Sixteen German high school students from the town of Haltern were on the plane with their teachers, returning from an exchange trip to Spain.

Leonie Kustermeier's cousin, 16-year-old Rabea Scheidler, was one of them.

"I'm really shocked and I can't believe it right now," she told NBC News outside of a growing memorial at the Joseph-Konig high school in Haltern. "I still think she will come to school tomorrow."

***

Mexican Daniela Ayon was a yoga teacher and the youngest of three daughters, El Universal newspaper reported.

"I still can't believe that my daughter is dead," her mother Gladys Fazo told the newspaper. "I am going to remember her like my radiant sun of every morning, like she used to say of me."

Fellow Mexican Dora Isela was also on the plane, the newspaper reported, citing a government statement. She had a PhD in food engineering and worked at food hygiene company Itram Higiene, it added.

***

German opera singers Oleg Bryjak and Maria Radner had just performed in a production of Wagner’s Siegfried at the Gran Teatre del Liceu in Barcelona.

“Our sincere condolences to family and friends of all victims,” Barcelona’s Gran Teatre said in a statement.

Stephen Harrison, the artistic administrator for Dusseldorf Opera, said "you could cut the air with a knife" after he told his company about the loss of Bryjak.

"The company is in shock," he told NBC News. "No one really feels like performing."

He described Bryjak — who had been with the organization for 20 years — as an immeasurable talent and "larger than life" character with a wonderful sense of humor.

"His heart was as big as his girth was wide," Harrison said. "Everyone is going to miss him tremendously."

***

Marina Bandres, 37, a native of the small Spanish town of Jaca, and her baby boy also were on the plane, according to a statement issued by the British government on behalf of her husband Pawel Pracz. Bandres, who lived in the U.K., had been attending a funeral in Jaca for her uncle.

“I'm with my closest family in Manchester, and in close contact with our family in Spain at this very difficult time," said Pracz, who worked with Bandres in film and video. "We are devastated."

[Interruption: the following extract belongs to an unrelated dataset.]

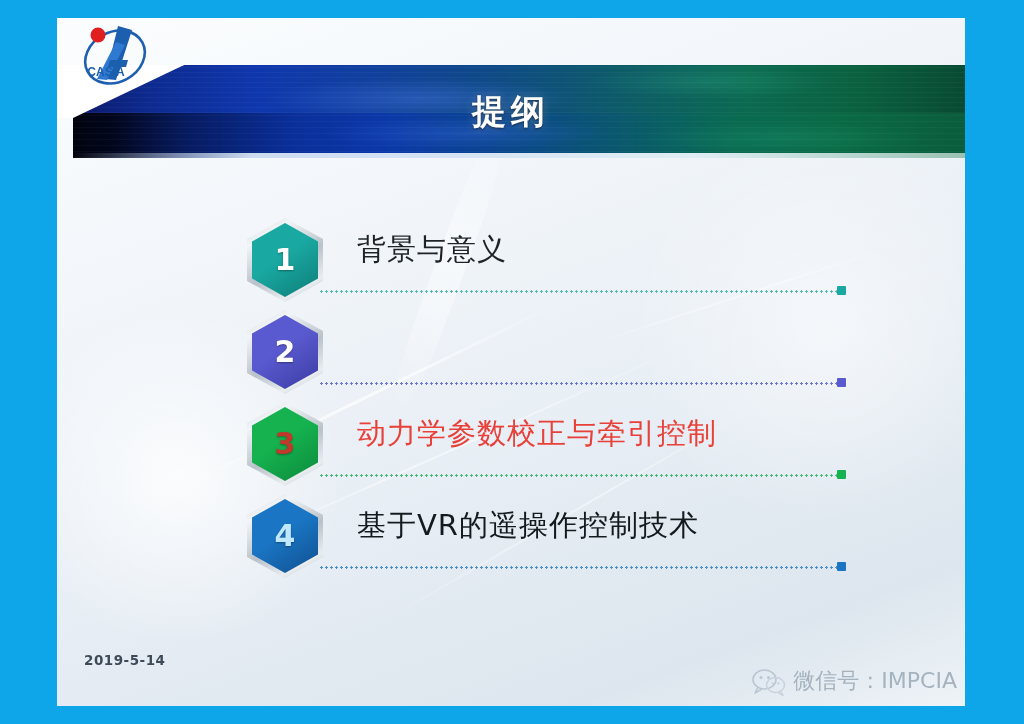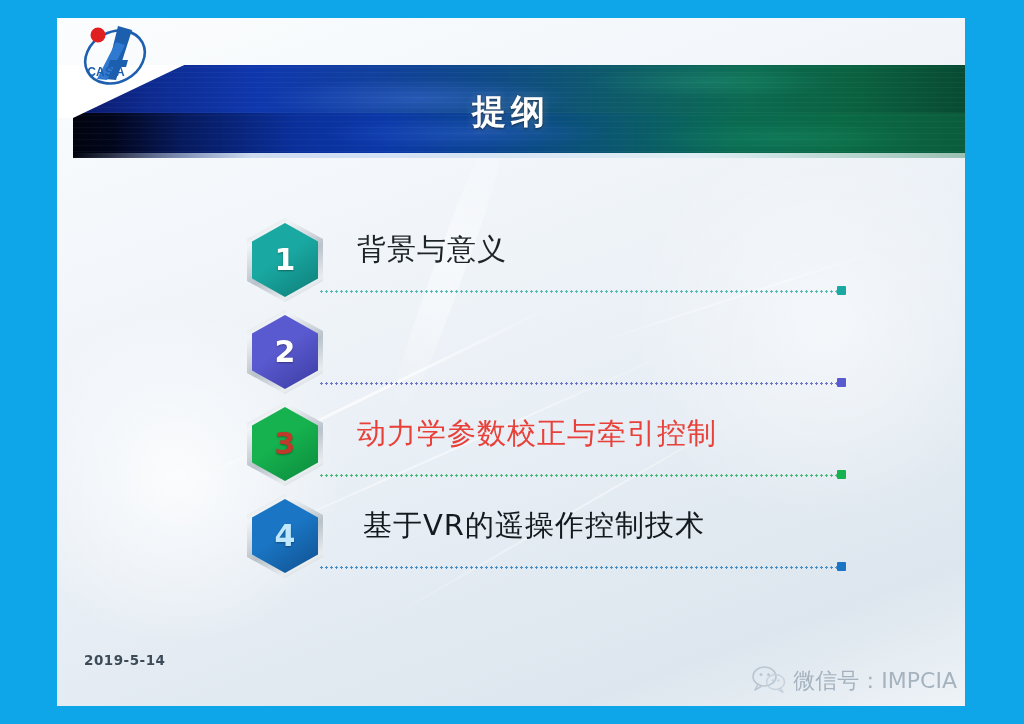"基于VR的遥操作控制技术" div.row-label { margin-left: 6px -> none }
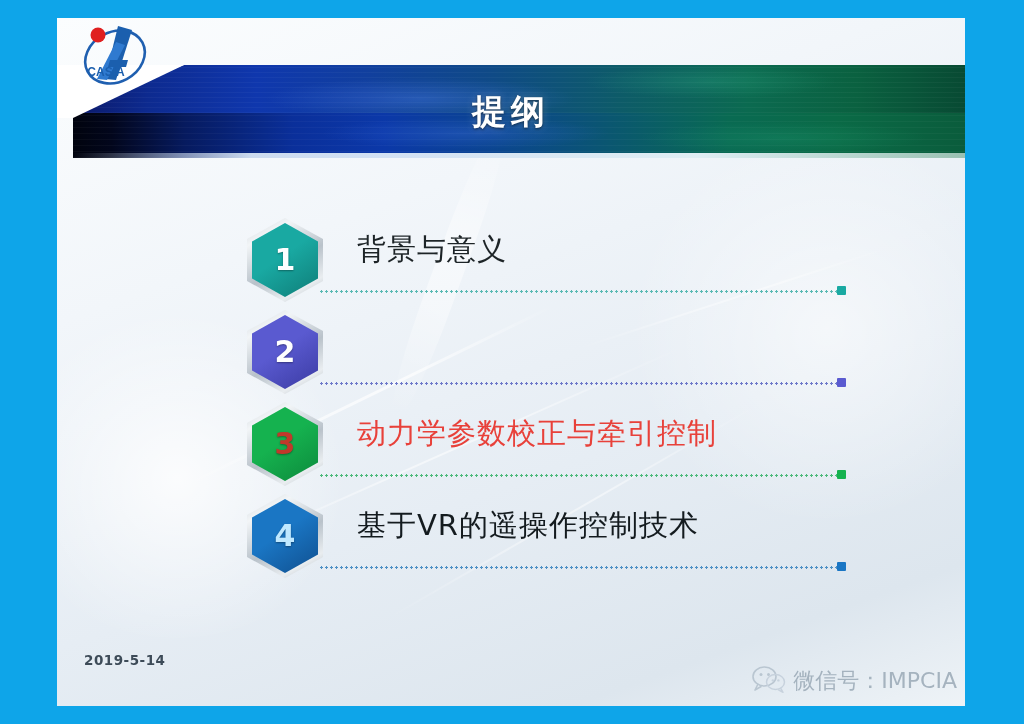"微信号：IMPCIA" #watermark { align-items: flex-start -> flex-end }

Spain also lost Ariadna Falguera, who worked in fashion and was the wife of prominent Catalan historian and politician Orio Junquera, according to El Pais newspaper. The couple have a young daughter, the newspaper said.

“We feel immeasurable pain because of this this airplane accident,” Junquera said on Twitter.

***

Japanese national Junichi Sato, 42, was traveling on a business trip for his Tokyo-based employer, Seika Corp. A spokesman for the machinery company told NBC News that officials had been trying to call him on his cellphone since news of the accident emerged.

- Carlo Angerer, F. Brinley Bruton, Alastair Jamieson and Katy Tur

The Associated Press contributed to this report.